[Itemized modification records]
_ _ _ _
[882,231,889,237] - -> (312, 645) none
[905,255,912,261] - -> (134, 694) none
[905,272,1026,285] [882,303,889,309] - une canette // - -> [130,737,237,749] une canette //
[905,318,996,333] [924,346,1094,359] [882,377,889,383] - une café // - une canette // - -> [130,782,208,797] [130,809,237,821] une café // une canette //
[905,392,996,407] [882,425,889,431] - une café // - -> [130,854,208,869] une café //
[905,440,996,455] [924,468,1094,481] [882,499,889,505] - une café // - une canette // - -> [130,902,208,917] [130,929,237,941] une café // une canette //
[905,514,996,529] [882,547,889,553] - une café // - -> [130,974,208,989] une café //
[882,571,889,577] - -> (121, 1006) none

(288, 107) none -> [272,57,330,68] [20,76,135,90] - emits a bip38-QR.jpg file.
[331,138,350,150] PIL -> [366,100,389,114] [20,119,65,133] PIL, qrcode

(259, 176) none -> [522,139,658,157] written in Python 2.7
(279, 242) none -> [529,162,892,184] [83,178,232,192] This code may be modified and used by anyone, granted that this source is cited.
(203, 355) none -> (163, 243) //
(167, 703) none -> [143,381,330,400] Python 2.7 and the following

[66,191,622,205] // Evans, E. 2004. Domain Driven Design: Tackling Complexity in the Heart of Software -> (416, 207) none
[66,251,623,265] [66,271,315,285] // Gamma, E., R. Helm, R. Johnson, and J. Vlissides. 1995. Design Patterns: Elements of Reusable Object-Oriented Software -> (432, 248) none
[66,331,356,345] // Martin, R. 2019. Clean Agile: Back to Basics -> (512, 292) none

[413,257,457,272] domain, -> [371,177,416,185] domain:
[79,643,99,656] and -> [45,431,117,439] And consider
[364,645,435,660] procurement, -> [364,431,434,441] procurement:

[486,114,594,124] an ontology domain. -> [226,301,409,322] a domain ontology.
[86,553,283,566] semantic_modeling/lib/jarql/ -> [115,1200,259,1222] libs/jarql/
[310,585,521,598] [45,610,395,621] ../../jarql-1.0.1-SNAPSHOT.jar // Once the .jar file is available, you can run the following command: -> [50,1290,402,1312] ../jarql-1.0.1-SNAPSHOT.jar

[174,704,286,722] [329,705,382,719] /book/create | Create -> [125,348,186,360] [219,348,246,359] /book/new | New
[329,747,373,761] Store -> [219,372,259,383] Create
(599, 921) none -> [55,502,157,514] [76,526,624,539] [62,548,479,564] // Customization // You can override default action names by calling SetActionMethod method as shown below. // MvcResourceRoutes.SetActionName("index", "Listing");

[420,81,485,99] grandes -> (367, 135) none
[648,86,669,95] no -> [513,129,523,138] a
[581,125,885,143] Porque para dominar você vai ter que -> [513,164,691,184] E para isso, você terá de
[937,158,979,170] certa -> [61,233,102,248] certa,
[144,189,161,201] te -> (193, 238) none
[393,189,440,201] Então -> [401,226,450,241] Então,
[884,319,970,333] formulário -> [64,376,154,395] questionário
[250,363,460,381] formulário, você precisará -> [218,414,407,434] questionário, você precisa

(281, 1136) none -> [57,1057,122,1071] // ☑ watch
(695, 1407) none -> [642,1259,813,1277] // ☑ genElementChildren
_ _ _ _
### Exercise instructions
Your answer must be the lines above, unchanged, from the first one through the line that holds "(259, 176) none", inclusive, and no others.

### Exercise answer
[882,231,889,237] - -> (312, 645) none
[905,255,912,261] - -> (134, 694) none
[905,272,1026,285] [882,303,889,309] - une canette // - -> [130,737,237,749] une canette //
[905,318,996,333] [924,346,1094,359] [882,377,889,383] - une café // - une canette // - -> [130,782,208,797] [130,809,237,821] une café // une canette //
[905,392,996,407] [882,425,889,431] - une café // - -> [130,854,208,869] une café //
[905,440,996,455] [924,468,1094,481] [882,499,889,505] - une café // - une canette // - -> [130,902,208,917] [130,929,237,941] une café // une canette //
[905,514,996,529] [882,547,889,553] - une café // - -> [130,974,208,989] une café //
[882,571,889,577] - -> (121, 1006) none

(288, 107) none -> [272,57,330,68] [20,76,135,90] - emits a bip38-QR.jpg file.
[331,138,350,150] PIL -> [366,100,389,114] [20,119,65,133] PIL, qrcode

(259, 176) none -> [522,139,658,157] written in Python 2.7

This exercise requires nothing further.